What you will do:
Beginning at the line that contains "read your message.", return every remaining line of the data below exactly; return nothing before it.

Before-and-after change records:
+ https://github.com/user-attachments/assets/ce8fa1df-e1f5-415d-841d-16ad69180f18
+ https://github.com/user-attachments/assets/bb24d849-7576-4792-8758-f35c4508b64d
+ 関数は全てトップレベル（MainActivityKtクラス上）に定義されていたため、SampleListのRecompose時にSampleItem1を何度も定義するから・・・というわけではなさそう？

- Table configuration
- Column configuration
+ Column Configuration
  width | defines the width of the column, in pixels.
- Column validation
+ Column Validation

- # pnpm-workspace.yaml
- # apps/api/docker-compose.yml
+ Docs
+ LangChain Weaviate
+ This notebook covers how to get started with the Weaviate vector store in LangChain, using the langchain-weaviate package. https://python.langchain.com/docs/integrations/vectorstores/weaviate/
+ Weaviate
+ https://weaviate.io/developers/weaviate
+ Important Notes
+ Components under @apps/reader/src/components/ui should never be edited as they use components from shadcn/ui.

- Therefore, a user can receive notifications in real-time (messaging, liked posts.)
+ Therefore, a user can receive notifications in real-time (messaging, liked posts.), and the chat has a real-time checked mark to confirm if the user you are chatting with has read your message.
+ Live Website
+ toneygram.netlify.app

Written response:
+ Therefore, a user can receive notifications in real-time (messaging, liked posts.), and the chat has a real-time checked mark to confirm if the user you are chatting with has read your message.
+ Live Website
+ toneygram.netlify.app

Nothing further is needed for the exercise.